Buckman, who lives on Elgin’s far west side, describes himself as a “serial entrepreneur” and said he bought the building for $4 million. The roofs project is running $3.9 million for the purchase and installation of silicon solar panels and $400,000 in costs for reinforcing the roofs to support the panels.

One roof being fitted with the panels is 20 or so feet above ground. That roof is flat, Everton Walters said, and a challenge is working around small domes cut into the structure to allow natural light into the building space below it. Walters is president, CEO and founder of WCP Solar Services in Naperville and is overseeing the Elgin project.

The other roof involved is another 30 or so feet above the lower roof. That roof has a slight pitch for drainage. So, while the panels on the lower roof are set at a small angle, those above are put in place flush to to that roof, Walters said.

“This project is a $4.3 million test of the new laws. If all works out, and the model is proven, over the next 9-12 months, we will deploy regionwide on a scale of more than $100 million in projects,” Buckman said. “Of course, whenever a business plan relies on government incentives or programs, that’s rather risky in itself.”

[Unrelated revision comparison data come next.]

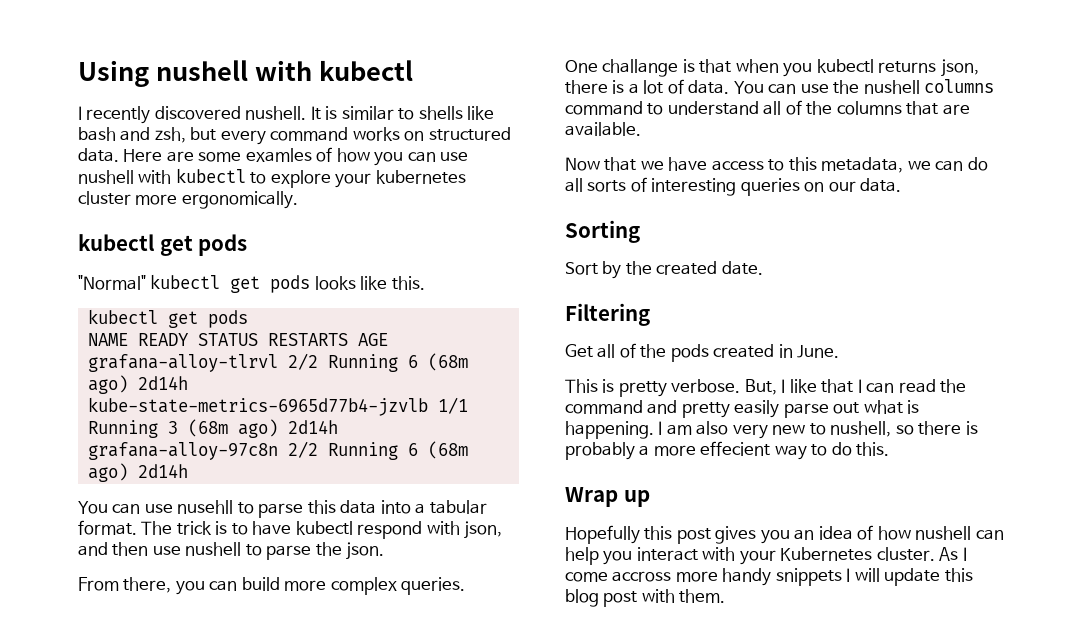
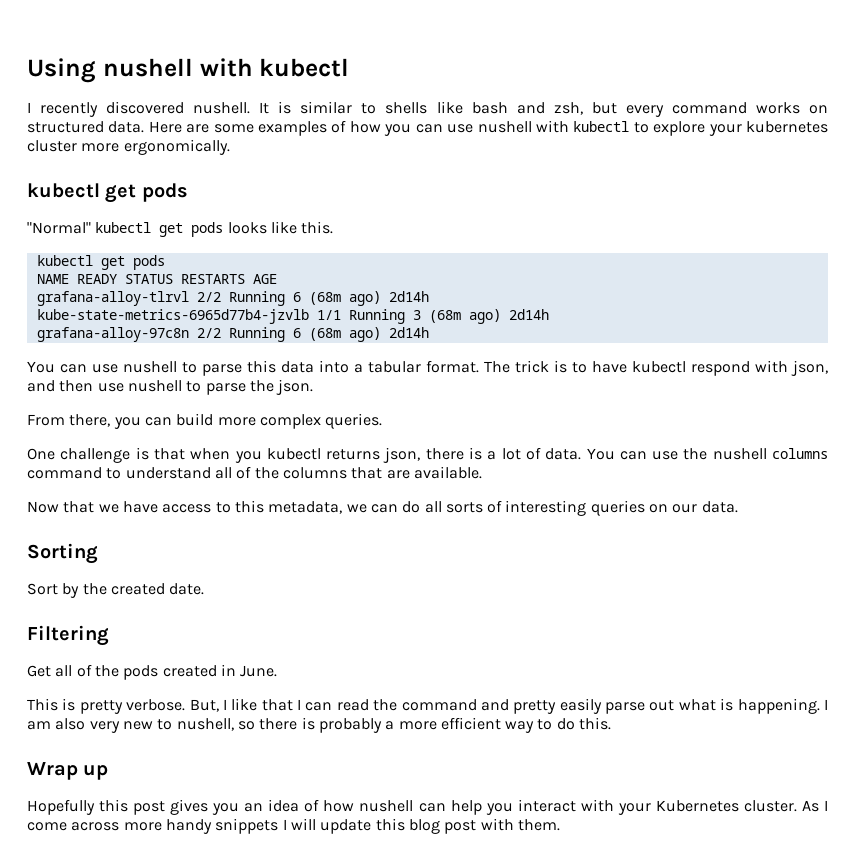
- Here are some examles of how you can use nushell with kubectl to explore your kubernetes cluster more ergonomically.
+ Here are some examples of how you can use nushell with kubectl to explore your kubernetes cluster more ergonomically.
- You can use nusehll to parse this data into a tabular format.
+ You can use nushell to parse this data into a tabular format.
- One challange is that when you kubectl returns json, there is a lot of data.
+ One challenge is that when you kubectl returns json, there is a lot of data.
- I am also very new to nushell, so there is probably a more effecient way to do this.
+ I am also very new to nushell, so there is probably a more efficient way to do this.
- As I come accross more handy snippets I will update this blog post with them.
+ As I come across more handy snippets I will update this blog post with them.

The building has one tenant in place, Meyer Metal Systems, and two other spaces for lease, Buckman said. Ironically, Buckman said, none of the electricity generated above will be used to power the buildings below the solar project.

Weather permitting, installation of the panels should be completed by the end of July, Walters said. Buckman said he hopes to have the Elgin-generated energy feeding into the grid within 3 to 6 months past that, but he has built a window of a year into his planning, given that the state’s act is new and his will be one of the first projects to take advantage of it.

Of Buckman’s project, Elgin Mayor Dave Kaptain said, “It’s the wave of the future. Businesses get that. We have people employed in solar and wind energy in Elgin. We don’t have anybody employed in coal.”